Thank you so much for all this information! I have copied it and will pass it on to her. As I said, she has mentioned she would like me to show her how to knit, but our time together is short. I did mention she could check youtube.com for tutorials, but a LYS would be a hands on experience. If she is really interested in learning, this information will be a huge help!!


----------



## sockyarn

Well let me extend a BIG welcome to you. I love Paridise Fibers also. I have to as they have al lot of my money. There is also Sew EZ Two it is on Garland Blvd. Then of course you have your other places such as Wal-mart and Hobby Lobby and Joann's. We did have more, but they have closed for one reason or another. If you can fined a guild let me know where it is. There was one at Paridise but they were closed to new member. Who knows what that was all about. Let me know when you finely get here so we can get together.


----------



## barbtee

There are several independent yarn shops in Spokane. However, outside of Joanne’s, Michaels and Hobby Lobby I have only been in one. Sew EZ Too is located on the North Hill on Garland, just west of North Division. I live in the Colville area and their original shop is here, called EZ Knit. They have a small amount of beads, lots of fabric and nice yarns. Hint: if you are going to the chain stores, go out to the Valley Mall area. All three are close to each other.


----------



## 33141

gramknits said:


> Thank you so much for all this information! I have copied it and will pass it on to her. As I said, she has mentioned she would like me to show her how to knit, but our time together is short. I did mention she could check youtube.com for tutorials, but a LYS would be a hands on experience. If she is really interested in learning, this information will be a huge help!!


Hi, I heard back from Kay and she was happy to have me share her contact information. Her contact and class information can be found here, http://rarepurls.net/

If she doesn't mind driving, I could meet her at a coffee shop somewhere between my home (Tucker - close to I-85 nd I-285) and her's and give her a few free lessons to get started. I'm retired so I'm pretty flexible. I have helped others get started. I do knit with a group at Panera's at Northlake on Tuesdays but there is more talking than knitting and it is not always conducive to teaching a beginner. I'll pm you with my contact information.


----------



## 33141

sockyarn said:


> Well let me extend a BIG welcome to you. I love Paridise Fibers also. I have to as they have al lot of my money. There is also Sew EZ Two it is on Garland Blvd. Then of course you have your other places such as Wal-mart and Hobby Lobby and Joann's. We did have more, but they have closed for one reason or another. If you can fined a guild let me know where it is. There was one at Paridise but they were closed to new member. Who knows what that was all about. Let me know when you finely get here so we can get together.

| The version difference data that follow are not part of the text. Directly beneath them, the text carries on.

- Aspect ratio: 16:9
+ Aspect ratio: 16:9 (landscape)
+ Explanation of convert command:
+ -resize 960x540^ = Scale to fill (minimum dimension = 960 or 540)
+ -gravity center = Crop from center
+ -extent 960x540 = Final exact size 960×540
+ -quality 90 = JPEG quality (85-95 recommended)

Thank you for your kind offer. I will let you know when we arrive. It could be the "guild" was closed to new members for a very practical reason - space limitations! I knit with a group on Tuesdays and when everyone is there, we have 10-12. We eat lunch and knit and trying to find a spot with good lighting, decent food and room for 12 is a challenge. Some places are so noisy we can't visit and others don't like a group camping out for 2-3 hours. Given the 20+ tubs of yarn I already own, I really should not even be asking about yarn stores!

I should warn you, my friends tell me I need a big "E" tatooed to my forehead for "Enabler." I find it as much fun to help them buy yarn as if I bought it myself. There have been times on our yarn road trips when they have threatened to not let me back in vehicle if I didn't buy something myself.


----------



## 33141

Paulaross said:


> Be sure to go to The Onion and have some onion rings, they are cookbooks good!!!


I went online and looked them up. Even if we end up buying in the Valley (closer to family) I'm sure I will visit. I love good homemade onion rings and from the menu descriptions and pictures, theirs do look wonderful. I'm going to text my niece and see if she's been. Good food is just as important as good yarn stores!


----------



## sockyarn

I am with her on that one.


MG said:


> I went online and looked them up. Even if we end up buying in the Valley (closer to family) I'm sure I will visit. I love good homemade onion rings and from the menu descriptions and pictures, theirs do look wonderful. I'm going to text my niece and see if she's been. Good food is just as important as good yarn stores!


----------



## sockyarn

There is always the public libraries. Only need to let them know you will need a room reserved also at the right time of day many restaurants will accommodate you as it is not their busy time and they know you will by food.


MG said:


> Thank you for your kind offer. I will let you know when we arrive. It could be the "guild" was closed to new members for a very practical reason - space limitations! I knit with a group on Tuesdays and when everyone is there, we have 10-12. We eat lunch and knit and trying to find a spot with good lighting, decent food and room for 12 is a challenge. Some places are so noisy we can't visit and others don't like a group camping out for 2-3 hours. Given the 20+ tubs of yarn I already own, I really should not even be asking about yarn stores!
> 
> I should warn you, my friends tell me I need a big "E" tatooed to my forehead for "Enabler." I find it as much fun to help them buy yarn as if I bought it myself. There have been times on our yarn road trips when they have threatened to not let me back in vehicle if I didn't buy something myself.


----------



## 33141

My knitting buddies and I never go anywhere fiber related that we don't allow time for a nice meal. We took weaving classes and by the end, decided we'd spent more time and money eating out after class than we did on the weaving class and supplies! Life is good when you are retired.


----------



## sockyarn

Food goes good with anything.


MG said:


> My knitting buddies and I never go anywhere fiber related that we don't allow time for a nice meal. We took weaving classes and by the end, decided we'd spent more time and money eating out after class than we did on the weaving class and supplies! Life is good when you are retired.


----------



## KateLyn11

Sew EZ Too (yarn plus other textile crafts) and Paradise Fibers are the only stores (other than national craft store chains) I have found in the area, that are still open. There used to be an open knitting group that met at Lindemann's Deli (on Grand Blvd). I'm not sure if it is still meeting (I was never able to attend due to work conflicts). There is a woman with an on line business, GardenPartyFibers.com that attends local craft shows and the Farm Chicks show with her hand spun, hand dyed yarns. I usually treat myself once or twice a year with some of her yarn.


----------



## Montana Gramma

MG said:


> My folks are happy (I think they are almost afraid to say too much in case the move falls through). I have two sisters and one brother in Spokane which is one reason we're headed to Spokane instead of Montana. If it wasn't for the fact your family is out West, I'd suggest Atlanta. I've lived here for 40 years and while we do have 6-8 weeks where it's too hot, there are 4 nice seasons and no matter what the weather, it doesn't last long.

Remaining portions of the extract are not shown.